The demand should be supported by the evidence but high enough to leave room for negotiation. Total damages plus a 20% to 50% negotiation buffer is typical. The demand should not be so high that the insurer dismisses it as unreasonable, nor so low that it suggests the case lacks value.

What if the insurance company ignores my demand letter?

An ignored demand letter typically triggers either re-sending with stronger language, filing a Civil Remedy Notice for bad faith, or filing suit. Florida insurers are required to respond to written communications. Failure to respond becomes evidence of bad faith in subsequent litigation.

Does the demand letter become part of the court record?

Demand letters are typically privileged settlement communications under Florida Statute 90.408 and not admissible at trial. However, demand letters can be relevant in bad faith litigation, where they establish what the insurer knew about the case and when. Letters drafted with bad faith litigation in mind use careful language.

Can the demand letter be used against me later?

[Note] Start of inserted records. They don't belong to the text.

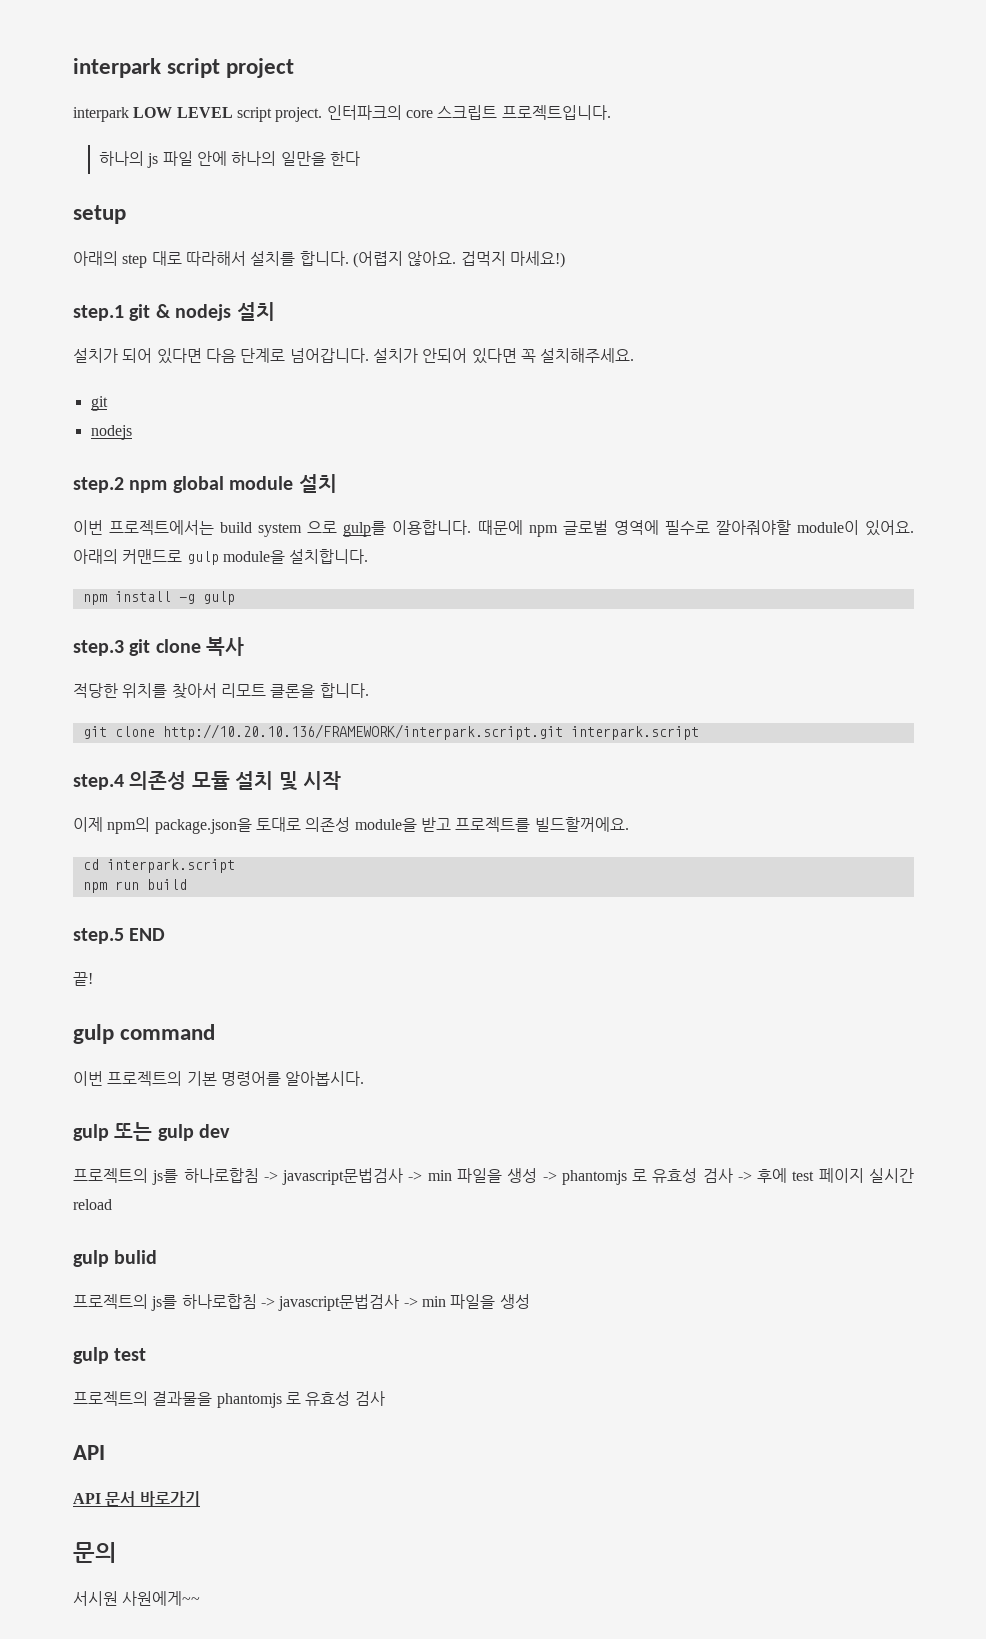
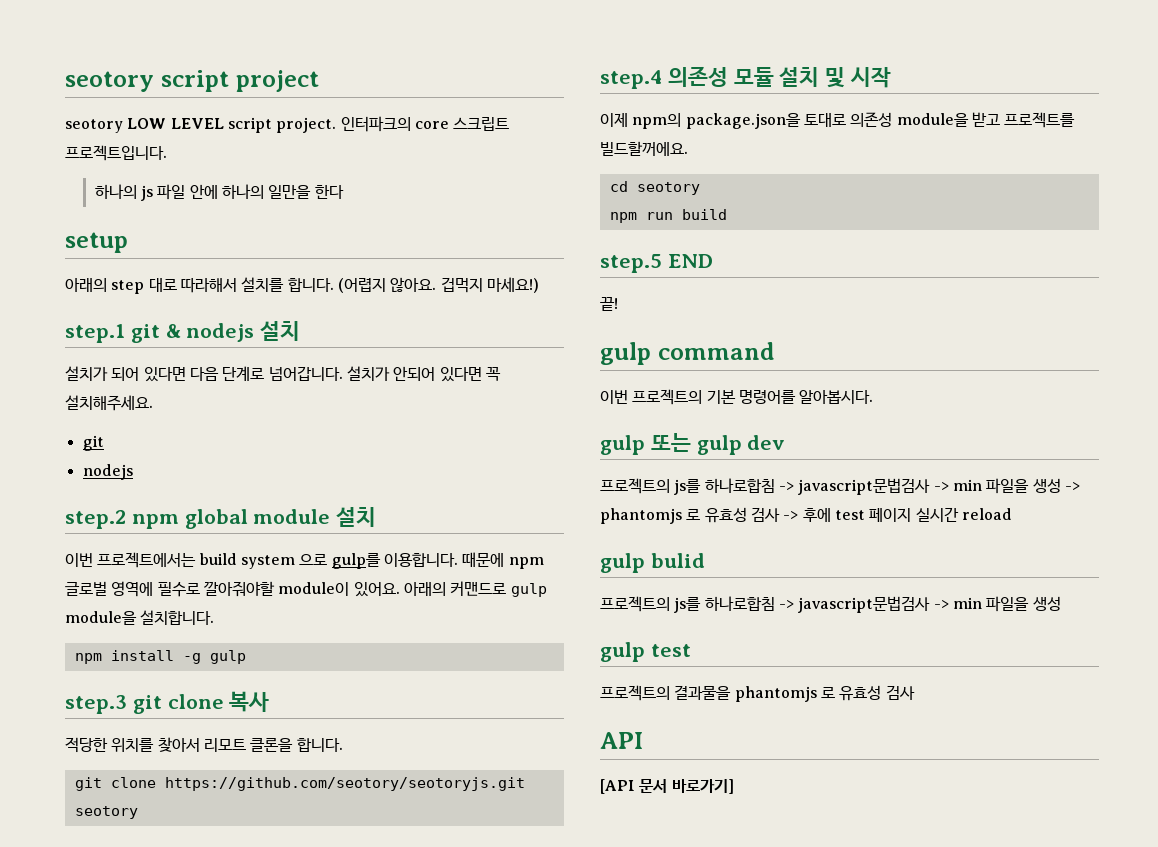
- interpark script project
+ seotory script project
- interpark LOW LEVEL script project.
+ seotory LOW LEVEL script project.
- git clone http://10.20.10.136/FRAMEWORK/interpark.script.git interpark.script
+ git clone https://github.com/seotory/seotoryjs.git seotory
- cd interpark.script
+ cd seotory
- API 문서 바로가기
- 문의
- 서시원 사원에게~~
+ [API 문서 바로가기]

Generally no, because of the settlement-communication privilege. However, factual statements in the letter could potentially be used as admissions if they conflict with later testimony. This is one reason demand letters should be drafted carefully, with factual statements supported by evidence and legal conclusions framed as argument.

How long does it take to write a strong demand letter?

A thorough demand letter for a moderate injury case requires 10 to 20 hours of attorney and staff time, including document review, damages calculation, drafting, and supporting exhibit preparation. Serious injury cases with expert reports and life care plans require substantially more. Quick demand letters produce quick (and small) settlements.

Should my demand letter include a settlement deadline?

Yes, in most cases. A 30-day or 45-day deadline creates urgency and supports moving the case forward if the insurer fails to act. For policy-limits demands intended to trigger bad faith exposure, the deadline matters under the 90-day safe harbor in Florida Statute 624.155(4)(a).